このほか、ロサンゼルス統一学区の教職員らが賃上げを求め、3月21~23日にストライキを行った。国際サービス従業員労組の支部(SEIU Local 99)が組織する約3万人に加え、ロサンゼルス統一教師労組(United Teachers Los Angeles)の約3万5,000人が連帯してストライキに参加している(注3)

なお、全米でとりわけ注目された自動車大手3社(ビッグ3、デトロイト3)での全米自動車労組(UAW)によるストライキはカリフォルニア州やイリノイ州、ミシガン州など23州で行われ、9月15日~10月30日に約4万9,800人が参加した(注4)。

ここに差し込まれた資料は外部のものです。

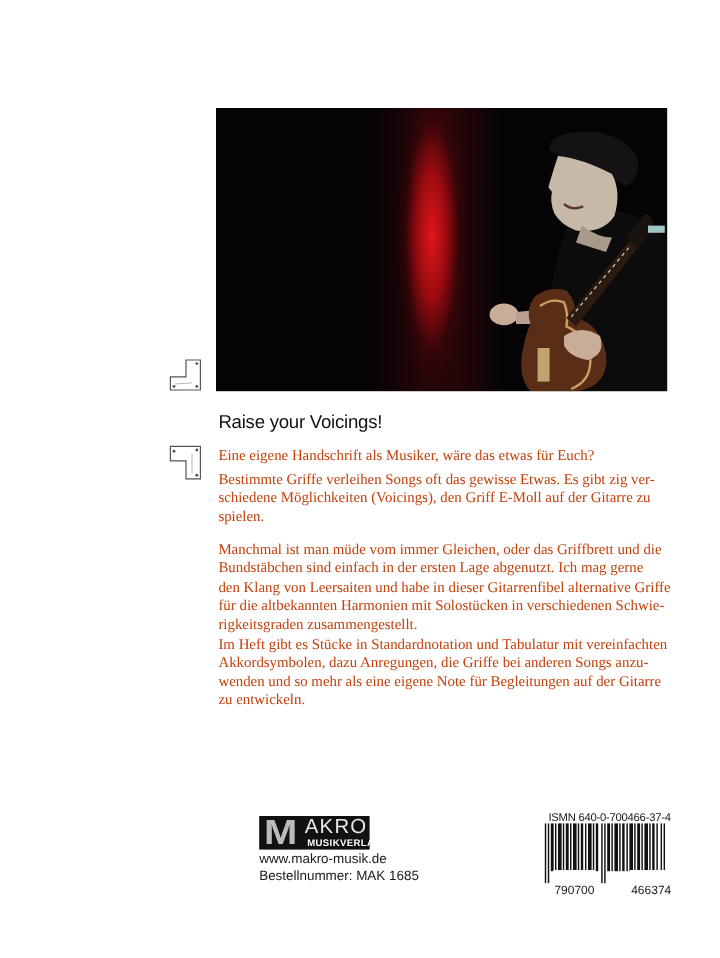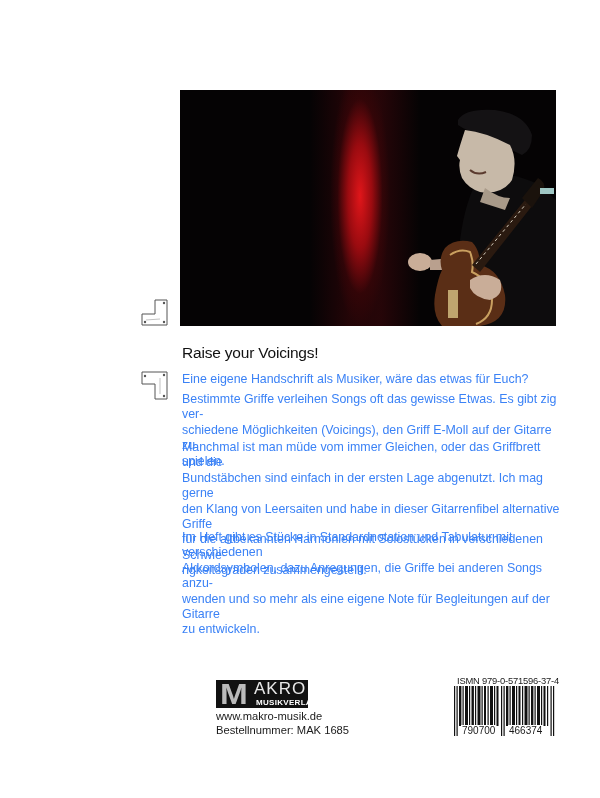--- a/index.html
+++ b/index.html
@@ -11,7 +11,7 @@
     background: linear-gradient(90deg, rgba(5,3,4,0) 0%, rgba(60,6,10,0.55) 35%, rgba(70,8,12,0.5) 65%, rgba(5,3,4,0) 100%); }
   .figure { position: absolute; left: 0; top: 0; width: 376px; height: 236px; }
   .corner-mark { position: absolute; width: 30px; height: 30px; }
-  .text-block { position: absolute; left: 182px; width: 380px; font-size: 12.4px; line-height: 15.4px; color: #3b82f6; }
+  .text-block { position: absolute; left: 182px; width: 380px; font-size: 12.4px; line-height: 15.4px; color: #c2410c; font-family: Liberation Serif, serif; }
   .heading { position: absolute; left: 182px; top: 344px; font-size: 15.5px; font-weight: normal; color: #111; letter-spacing: -0.2px; }
   .para { margin: 0; white-space: pre-line; }
   .logo { position: absolute; left: 216px; top: 680px; width: 92px; height: 28px; background: #111; }

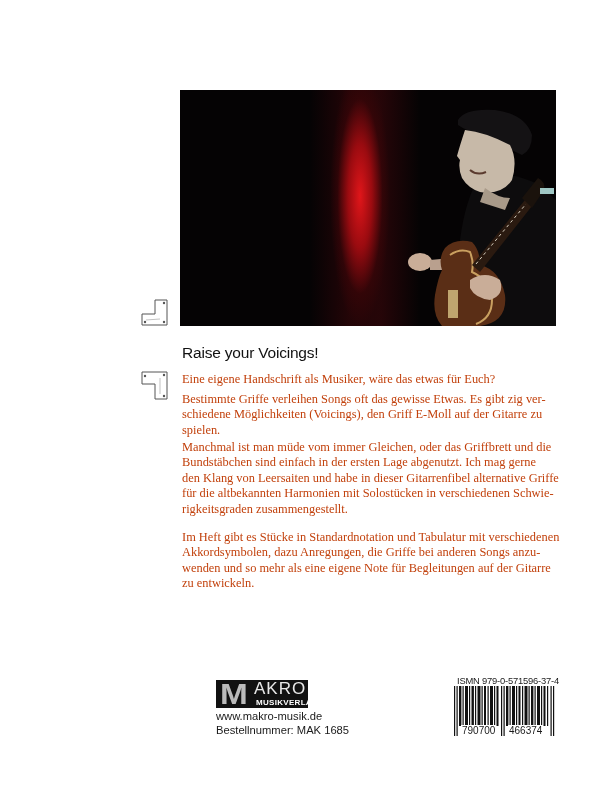--- a/index.html
+++ b/index.html
@@ -82,7 +82,7 @@
 schiedene Möglichkeiten (Voicings), den Griff E-Moll auf der Gitarre zu
 spielen.</p>
 </div>
-<div class="text-block" style="top:440px;">
+<div class="text-block" style="top:451px;">
   <p class="para">Manchmal ist man müde vom immer Gleichen, oder das Griffbrett und die
 Bundstäbchen sind einfach in der ersten Lage abgenutzt. Ich mag gerne
 den Klang von Leersaiten und habe in dieser Gitarrenfibel alternative Griffe

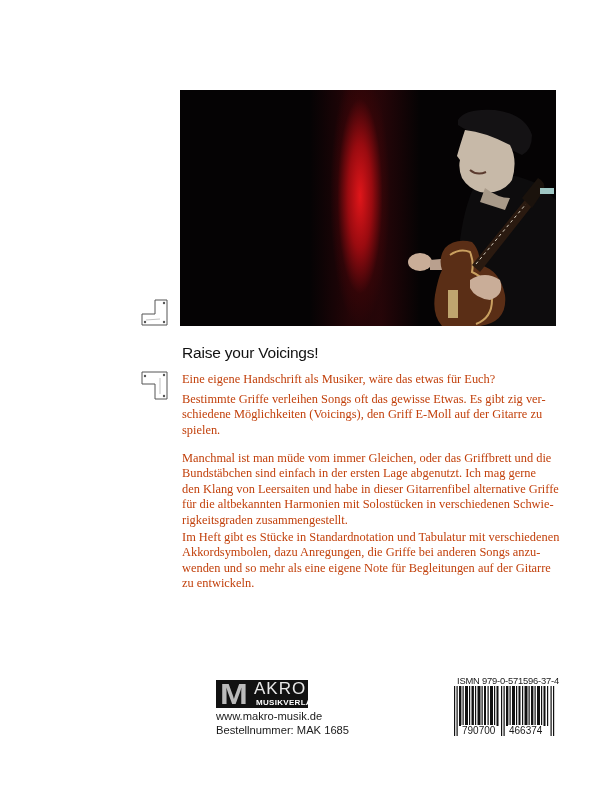--- a/index.html
+++ b/index.html
@@ -90,7 +90,7 @@
 rigkeitsgraden zusammengestellt.</p>
 </div>
 <div class="text-block" style="top:530px;">
-  <p class="para">Im Heft gibt es Stücke in Standardnotation und Tabulatur mit verschiedenen
+  <p class="para">Im Heft gibt es Stücke in Standardnotation und Tabulatur mit vereinfachten
 Akkordsymbolen, dazu Anregungen, die Griffe bei anderen Songs anzu-
 wenden und so mehr als eine eigene Note für Begleitungen auf der Gitarre
 zu  entwickeln.</p>

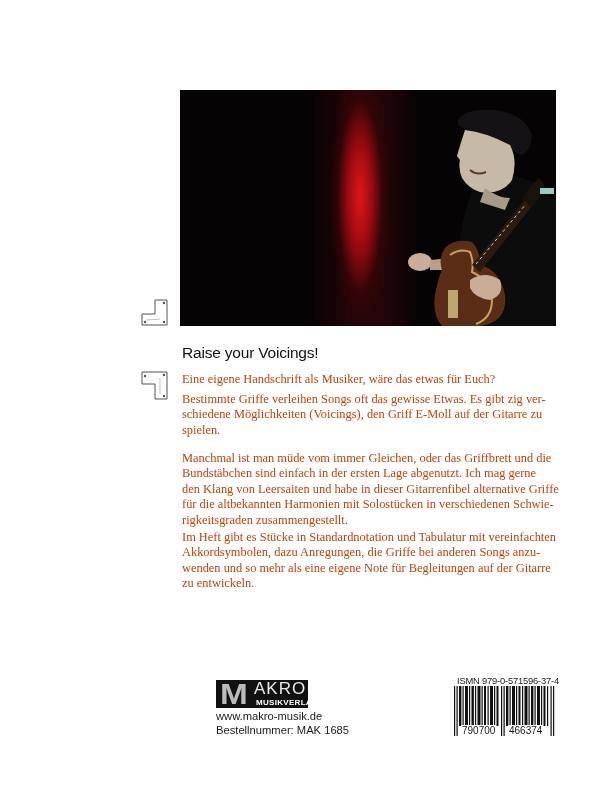--- a/index.html
+++ b/index.html
@@ -106,7 +106,7 @@
   <div>Bestellnummer: MAK 1685</div>
 </div>
 
-<div class="isbn-label">ISMN 979-0-571596-37-4</div>
+<div class="isbn-label">ISMN 640-0-700466-37-4</div>
 <svg class="barcode" viewBox="0 0 104 52" preserveAspectRatio="none">
   <g fill="#111">
     <rect x="2" y="0" width="1.2" height="50"></rect>

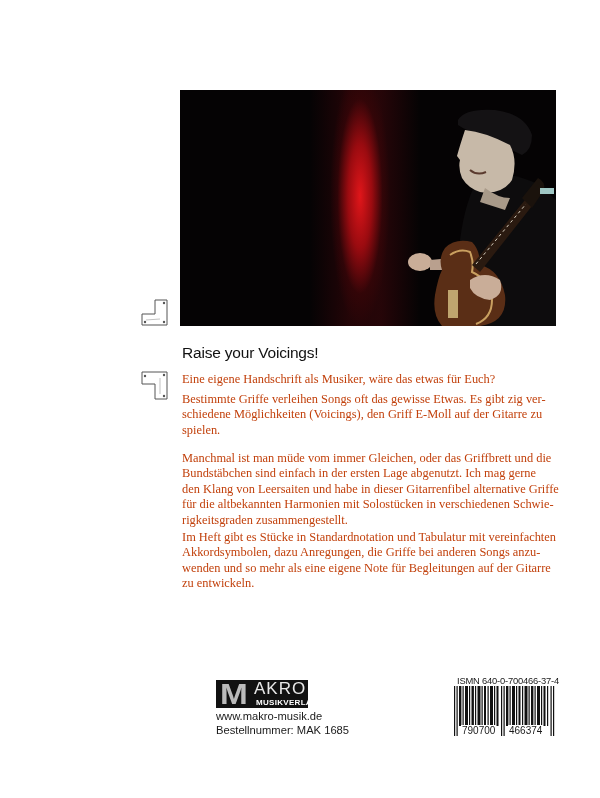--- a/index.html
+++ b/index.html
@@ -21,7 +21,7 @@
   .publisher-info { position: absolute; left: 216px; top: 710px; font-size: 11.2px; line-height: 13.5px; color: #1a1a1a; }
   .isbn-label { position: absolute; left: 457px; top: 675px; font-size: 9.4px; color: #1a1a1a; letter-spacing: -0.2px; }
   .barcode { position: absolute; left: 452px; top: 686px; width: 104px; height: 52px; }
-  .barcode-digits { position: absolute; top: 725px; font-size: 10px; color: #1a1a1a; background: #fff; padding: 0 1px; line-height: 12px; }
+  .barcode-digits { position: absolute; top: 725px; font-size: 10px; color: #1a1a1a; background: #fff; padding: 12px 1px; line-height: 12px; }
 </style>
 </head>
 <body>

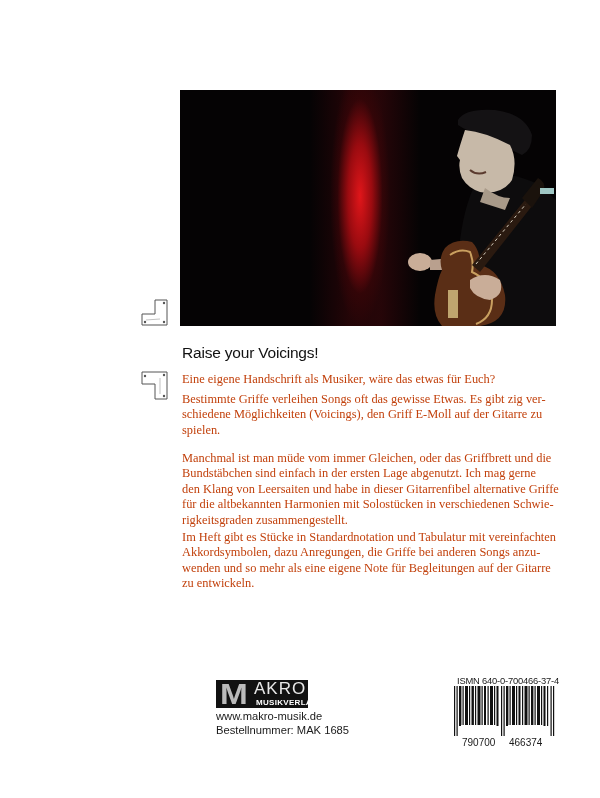--- a/index.html
+++ b/index.html
@@ -145,6 +145,6 @@
   </g>
 </svg>
 <div class="barcode-digits" style="left:461px;">790700</div>
-<div class="barcode-digits" style="left:508px;">466374</div>
+<div class="barcode-digits" style="left:525px;">466374</div>
 
 </body></html>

また、ハリウッドの脚本家組合(WGA)と俳優組合・全米テレビ・ラジオ芸術家連盟(SAG-AFTRA)によるストライキは、前者が5月2日~9月24日に約1万1,500人、後者は7月14日~11月8日に約16万人が参加している(注5)

「労働損失日数」は1,000万日台に

2023年における労働損失日数は1,667万3,000日にのぼった。争議参加人員の増加を反映し、前年の219万4,500日をはるかに超え、2000年(2,041万9,400日)以来の多さとなり、1,000万日台に乗せている(図表3)。 

図表3:米国における労働損失日数(1947-23年)
画像:図表3

出所:連邦労働省労働統計局ウェブサイトより作成

小規模を含む争議は470件にも

米コーネル大学産業・労使関係研究所(ILR)はインターネットやソーシャルメディア、ニュース記事、各種データベースなどの情報を収集・確認・分析し、1,000人未満規模を含む労働争議の統計をとっている。

それよると、2023年の労働争議(作業停止)発生件数は470件(ストライキ466件、ロックアウト4件)で前年の433件(ストライキ426件、ロックアウト7件)から37件増加した(注6)。争議参加人員は約53万9,000人で、前年の約22万4,000人から約2.5倍の増加を記録した。上述の4つのストライキの参加者が約65%を占めている。

ストライキの総日数は2,487万4,522日にのぼった。労働者の要求内容としては、「賃金」(266件)、「健康・安全」(138件)、「スタッフの増員」(113件)がトップ3となっている。